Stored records
<<<<

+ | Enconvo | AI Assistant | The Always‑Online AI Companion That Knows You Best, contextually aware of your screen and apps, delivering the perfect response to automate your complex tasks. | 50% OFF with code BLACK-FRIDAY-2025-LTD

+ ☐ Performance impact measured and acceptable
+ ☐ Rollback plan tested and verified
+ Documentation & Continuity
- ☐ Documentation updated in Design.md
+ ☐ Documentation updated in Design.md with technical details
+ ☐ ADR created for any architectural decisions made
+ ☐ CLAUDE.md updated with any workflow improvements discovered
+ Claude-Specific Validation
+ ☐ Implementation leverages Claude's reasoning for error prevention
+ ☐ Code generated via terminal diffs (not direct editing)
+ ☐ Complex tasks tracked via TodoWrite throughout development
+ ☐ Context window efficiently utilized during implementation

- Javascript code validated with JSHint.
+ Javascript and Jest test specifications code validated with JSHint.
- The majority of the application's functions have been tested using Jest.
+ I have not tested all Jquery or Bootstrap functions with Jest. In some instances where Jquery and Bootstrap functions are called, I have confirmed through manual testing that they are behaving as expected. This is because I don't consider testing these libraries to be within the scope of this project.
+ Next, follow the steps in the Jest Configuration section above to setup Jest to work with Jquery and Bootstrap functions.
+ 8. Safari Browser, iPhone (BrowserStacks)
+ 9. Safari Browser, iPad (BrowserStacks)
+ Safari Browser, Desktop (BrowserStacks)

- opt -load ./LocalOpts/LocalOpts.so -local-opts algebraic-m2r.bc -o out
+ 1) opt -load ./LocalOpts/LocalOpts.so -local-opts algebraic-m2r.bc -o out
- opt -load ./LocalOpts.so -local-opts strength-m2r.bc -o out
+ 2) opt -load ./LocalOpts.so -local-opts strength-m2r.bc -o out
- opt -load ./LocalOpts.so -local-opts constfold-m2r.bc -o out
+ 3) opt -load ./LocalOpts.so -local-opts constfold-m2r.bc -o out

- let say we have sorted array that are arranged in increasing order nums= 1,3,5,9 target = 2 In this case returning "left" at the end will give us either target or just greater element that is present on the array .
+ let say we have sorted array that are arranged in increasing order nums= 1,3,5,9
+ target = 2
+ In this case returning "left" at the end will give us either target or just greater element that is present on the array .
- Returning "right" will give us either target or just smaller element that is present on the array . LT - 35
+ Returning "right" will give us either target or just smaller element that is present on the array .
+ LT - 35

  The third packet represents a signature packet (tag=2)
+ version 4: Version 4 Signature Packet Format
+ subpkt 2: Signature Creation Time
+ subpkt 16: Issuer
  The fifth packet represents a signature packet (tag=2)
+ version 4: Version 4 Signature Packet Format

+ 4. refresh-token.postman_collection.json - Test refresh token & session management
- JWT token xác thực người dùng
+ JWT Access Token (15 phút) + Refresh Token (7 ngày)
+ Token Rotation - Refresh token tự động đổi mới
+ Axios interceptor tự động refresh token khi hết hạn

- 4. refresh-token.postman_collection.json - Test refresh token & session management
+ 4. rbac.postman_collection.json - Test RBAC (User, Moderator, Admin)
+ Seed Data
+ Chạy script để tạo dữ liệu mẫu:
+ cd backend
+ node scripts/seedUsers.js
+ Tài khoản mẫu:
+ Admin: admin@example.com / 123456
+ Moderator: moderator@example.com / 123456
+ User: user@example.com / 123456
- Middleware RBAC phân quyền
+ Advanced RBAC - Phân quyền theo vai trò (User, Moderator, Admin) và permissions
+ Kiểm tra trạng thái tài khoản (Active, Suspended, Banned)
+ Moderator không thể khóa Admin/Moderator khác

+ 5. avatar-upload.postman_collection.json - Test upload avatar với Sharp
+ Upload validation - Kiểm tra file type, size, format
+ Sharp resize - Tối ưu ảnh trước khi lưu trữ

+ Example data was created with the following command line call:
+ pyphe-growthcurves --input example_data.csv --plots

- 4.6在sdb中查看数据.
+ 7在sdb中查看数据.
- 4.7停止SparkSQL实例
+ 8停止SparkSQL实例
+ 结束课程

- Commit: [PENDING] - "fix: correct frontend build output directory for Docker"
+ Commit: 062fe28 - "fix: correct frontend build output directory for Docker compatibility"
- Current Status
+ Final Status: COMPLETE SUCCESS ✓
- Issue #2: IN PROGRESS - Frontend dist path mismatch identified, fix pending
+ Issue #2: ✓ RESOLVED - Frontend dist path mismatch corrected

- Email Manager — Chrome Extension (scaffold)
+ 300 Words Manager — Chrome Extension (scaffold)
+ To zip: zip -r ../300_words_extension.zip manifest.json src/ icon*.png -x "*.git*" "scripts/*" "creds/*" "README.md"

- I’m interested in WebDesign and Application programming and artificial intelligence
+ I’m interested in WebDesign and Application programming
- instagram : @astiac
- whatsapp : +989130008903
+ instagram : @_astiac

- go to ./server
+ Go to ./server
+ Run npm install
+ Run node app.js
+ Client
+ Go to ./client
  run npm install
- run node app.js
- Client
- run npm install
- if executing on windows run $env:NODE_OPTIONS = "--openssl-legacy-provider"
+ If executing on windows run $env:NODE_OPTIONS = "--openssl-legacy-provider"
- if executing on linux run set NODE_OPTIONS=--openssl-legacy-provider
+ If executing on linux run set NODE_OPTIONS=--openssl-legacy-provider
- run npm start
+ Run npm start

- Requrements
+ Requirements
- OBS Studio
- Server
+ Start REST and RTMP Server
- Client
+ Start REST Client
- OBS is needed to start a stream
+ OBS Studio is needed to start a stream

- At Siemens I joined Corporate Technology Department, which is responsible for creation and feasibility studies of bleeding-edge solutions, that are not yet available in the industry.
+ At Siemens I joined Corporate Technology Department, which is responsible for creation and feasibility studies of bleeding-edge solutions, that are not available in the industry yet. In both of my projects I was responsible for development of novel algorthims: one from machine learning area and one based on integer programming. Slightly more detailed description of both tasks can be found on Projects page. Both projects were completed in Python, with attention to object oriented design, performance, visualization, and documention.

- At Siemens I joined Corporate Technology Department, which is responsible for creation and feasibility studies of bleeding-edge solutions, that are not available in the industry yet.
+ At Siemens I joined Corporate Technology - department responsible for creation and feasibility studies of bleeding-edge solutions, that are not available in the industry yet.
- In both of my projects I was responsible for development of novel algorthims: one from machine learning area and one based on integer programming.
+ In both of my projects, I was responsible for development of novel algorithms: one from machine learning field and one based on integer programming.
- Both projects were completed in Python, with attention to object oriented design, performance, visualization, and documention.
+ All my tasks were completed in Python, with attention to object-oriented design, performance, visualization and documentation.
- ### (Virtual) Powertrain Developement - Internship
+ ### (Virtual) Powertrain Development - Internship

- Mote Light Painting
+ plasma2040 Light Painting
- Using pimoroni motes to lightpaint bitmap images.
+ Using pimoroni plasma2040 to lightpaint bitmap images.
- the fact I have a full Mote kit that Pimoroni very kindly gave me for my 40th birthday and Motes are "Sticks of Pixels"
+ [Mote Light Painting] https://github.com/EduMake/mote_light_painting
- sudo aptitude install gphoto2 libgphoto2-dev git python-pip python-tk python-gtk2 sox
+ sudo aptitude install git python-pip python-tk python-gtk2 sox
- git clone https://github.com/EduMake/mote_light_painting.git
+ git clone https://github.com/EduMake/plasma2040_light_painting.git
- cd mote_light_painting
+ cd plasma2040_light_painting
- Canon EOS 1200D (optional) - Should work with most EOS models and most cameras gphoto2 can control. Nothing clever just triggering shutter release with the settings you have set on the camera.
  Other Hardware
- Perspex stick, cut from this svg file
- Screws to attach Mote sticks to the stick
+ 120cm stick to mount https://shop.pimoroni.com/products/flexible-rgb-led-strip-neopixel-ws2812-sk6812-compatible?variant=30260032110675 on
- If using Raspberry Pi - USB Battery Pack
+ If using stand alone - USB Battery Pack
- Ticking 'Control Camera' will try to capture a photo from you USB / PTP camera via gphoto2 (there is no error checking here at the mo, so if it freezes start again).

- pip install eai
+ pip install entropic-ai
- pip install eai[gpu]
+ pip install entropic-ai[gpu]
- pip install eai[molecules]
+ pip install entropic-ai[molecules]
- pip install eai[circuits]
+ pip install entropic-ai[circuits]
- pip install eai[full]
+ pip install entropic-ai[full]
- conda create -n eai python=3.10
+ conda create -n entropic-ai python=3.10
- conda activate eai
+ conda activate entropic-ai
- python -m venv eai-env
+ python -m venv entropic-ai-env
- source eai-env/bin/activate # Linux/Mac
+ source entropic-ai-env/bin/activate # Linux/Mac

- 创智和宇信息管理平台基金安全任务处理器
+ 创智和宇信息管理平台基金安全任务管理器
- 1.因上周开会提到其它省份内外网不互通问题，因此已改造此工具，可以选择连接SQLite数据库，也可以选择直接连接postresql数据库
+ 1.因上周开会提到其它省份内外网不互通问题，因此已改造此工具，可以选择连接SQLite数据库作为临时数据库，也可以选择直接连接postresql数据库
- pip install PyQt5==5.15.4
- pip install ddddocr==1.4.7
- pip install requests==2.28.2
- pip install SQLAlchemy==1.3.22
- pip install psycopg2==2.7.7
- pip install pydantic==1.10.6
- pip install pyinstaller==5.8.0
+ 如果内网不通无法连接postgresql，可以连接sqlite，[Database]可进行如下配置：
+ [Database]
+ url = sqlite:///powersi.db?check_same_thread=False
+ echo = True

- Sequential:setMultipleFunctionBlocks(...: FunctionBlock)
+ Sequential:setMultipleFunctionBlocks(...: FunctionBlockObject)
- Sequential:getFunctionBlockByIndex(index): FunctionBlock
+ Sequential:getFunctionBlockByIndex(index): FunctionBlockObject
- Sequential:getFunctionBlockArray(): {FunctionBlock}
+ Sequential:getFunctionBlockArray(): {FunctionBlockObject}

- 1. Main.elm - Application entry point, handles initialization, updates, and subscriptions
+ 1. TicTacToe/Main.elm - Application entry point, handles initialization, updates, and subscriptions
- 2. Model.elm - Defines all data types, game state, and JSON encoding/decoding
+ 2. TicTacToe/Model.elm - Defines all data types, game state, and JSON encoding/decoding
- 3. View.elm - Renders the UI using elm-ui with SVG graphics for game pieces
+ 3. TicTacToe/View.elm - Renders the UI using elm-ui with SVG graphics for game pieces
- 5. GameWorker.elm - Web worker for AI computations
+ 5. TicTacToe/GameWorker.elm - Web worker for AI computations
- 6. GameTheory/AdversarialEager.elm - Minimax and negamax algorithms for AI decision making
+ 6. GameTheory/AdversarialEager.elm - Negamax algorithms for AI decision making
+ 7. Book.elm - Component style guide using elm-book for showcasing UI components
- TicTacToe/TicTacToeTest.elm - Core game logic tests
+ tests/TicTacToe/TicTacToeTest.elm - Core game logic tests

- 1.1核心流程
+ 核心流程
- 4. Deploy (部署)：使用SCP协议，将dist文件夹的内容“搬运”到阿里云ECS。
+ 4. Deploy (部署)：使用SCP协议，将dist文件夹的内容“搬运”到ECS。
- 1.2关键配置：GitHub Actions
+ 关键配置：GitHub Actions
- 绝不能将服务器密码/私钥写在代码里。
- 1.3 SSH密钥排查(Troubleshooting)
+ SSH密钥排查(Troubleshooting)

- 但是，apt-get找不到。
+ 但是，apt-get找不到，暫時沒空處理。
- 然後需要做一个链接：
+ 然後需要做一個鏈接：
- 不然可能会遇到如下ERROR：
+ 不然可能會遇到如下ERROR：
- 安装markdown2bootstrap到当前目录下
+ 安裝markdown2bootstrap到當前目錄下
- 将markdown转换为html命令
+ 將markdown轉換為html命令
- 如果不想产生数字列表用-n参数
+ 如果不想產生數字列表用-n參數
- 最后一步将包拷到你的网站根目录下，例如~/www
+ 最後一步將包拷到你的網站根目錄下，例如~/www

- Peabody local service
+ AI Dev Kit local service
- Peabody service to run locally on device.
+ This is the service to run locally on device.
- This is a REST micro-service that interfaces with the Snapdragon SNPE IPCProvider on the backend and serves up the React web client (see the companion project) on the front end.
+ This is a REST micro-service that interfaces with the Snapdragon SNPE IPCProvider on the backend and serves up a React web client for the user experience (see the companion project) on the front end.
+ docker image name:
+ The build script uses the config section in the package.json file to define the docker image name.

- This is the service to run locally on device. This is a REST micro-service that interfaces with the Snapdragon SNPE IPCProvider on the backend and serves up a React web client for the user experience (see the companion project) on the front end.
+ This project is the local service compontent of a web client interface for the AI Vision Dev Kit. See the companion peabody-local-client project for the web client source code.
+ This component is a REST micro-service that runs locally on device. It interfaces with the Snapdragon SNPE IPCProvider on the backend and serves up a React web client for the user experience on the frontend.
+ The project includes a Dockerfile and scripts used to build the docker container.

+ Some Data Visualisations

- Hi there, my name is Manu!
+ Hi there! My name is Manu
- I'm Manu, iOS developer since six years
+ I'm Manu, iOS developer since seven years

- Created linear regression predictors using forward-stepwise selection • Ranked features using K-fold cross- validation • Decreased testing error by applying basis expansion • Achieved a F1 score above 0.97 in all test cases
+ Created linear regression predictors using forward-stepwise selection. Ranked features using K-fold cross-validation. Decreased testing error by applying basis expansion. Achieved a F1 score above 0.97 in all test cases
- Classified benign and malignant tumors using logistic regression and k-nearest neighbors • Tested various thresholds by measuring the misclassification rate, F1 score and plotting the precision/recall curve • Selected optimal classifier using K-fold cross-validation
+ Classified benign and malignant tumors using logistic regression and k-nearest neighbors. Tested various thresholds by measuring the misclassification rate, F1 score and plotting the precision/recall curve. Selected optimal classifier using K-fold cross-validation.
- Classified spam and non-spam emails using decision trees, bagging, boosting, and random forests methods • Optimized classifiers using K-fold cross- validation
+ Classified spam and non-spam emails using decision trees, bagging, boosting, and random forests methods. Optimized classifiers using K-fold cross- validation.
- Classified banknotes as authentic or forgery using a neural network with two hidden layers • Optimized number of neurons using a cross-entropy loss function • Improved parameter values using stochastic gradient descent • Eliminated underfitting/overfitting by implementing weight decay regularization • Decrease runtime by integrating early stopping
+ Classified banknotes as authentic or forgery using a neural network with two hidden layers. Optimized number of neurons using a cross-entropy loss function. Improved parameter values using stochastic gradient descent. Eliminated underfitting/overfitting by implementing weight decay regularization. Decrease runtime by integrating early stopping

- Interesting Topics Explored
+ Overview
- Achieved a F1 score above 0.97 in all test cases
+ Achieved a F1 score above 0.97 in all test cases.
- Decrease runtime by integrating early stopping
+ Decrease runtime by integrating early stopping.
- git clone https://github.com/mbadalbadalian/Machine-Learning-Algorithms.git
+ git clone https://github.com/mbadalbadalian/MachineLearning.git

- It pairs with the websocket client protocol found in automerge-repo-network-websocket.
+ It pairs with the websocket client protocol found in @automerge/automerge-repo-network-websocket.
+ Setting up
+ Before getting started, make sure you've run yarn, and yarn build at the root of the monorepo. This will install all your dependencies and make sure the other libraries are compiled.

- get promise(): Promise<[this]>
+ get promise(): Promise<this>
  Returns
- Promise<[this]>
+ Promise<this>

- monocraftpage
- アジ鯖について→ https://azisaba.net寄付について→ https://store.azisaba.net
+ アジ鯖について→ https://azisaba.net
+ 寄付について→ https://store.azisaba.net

>>>>

Problem to work on => Copy every line of the records above, starting with the first, up to and including the line containing "- ☐ Documentation updated in Design.md".

Problem solution =>
+ | Enconvo | AI Assistant | The Always‑Online AI Companion That Knows You Best, contextually aware of your screen and apps, delivering the perfect response to automate your complex tasks. | 50% OFF with code BLACK-FRIDAY-2025-LTD

+ ☐ Performance impact measured and acceptable
+ ☐ Rollback plan tested and verified
+ Documentation & Continuity
- ☐ Documentation updated in Design.md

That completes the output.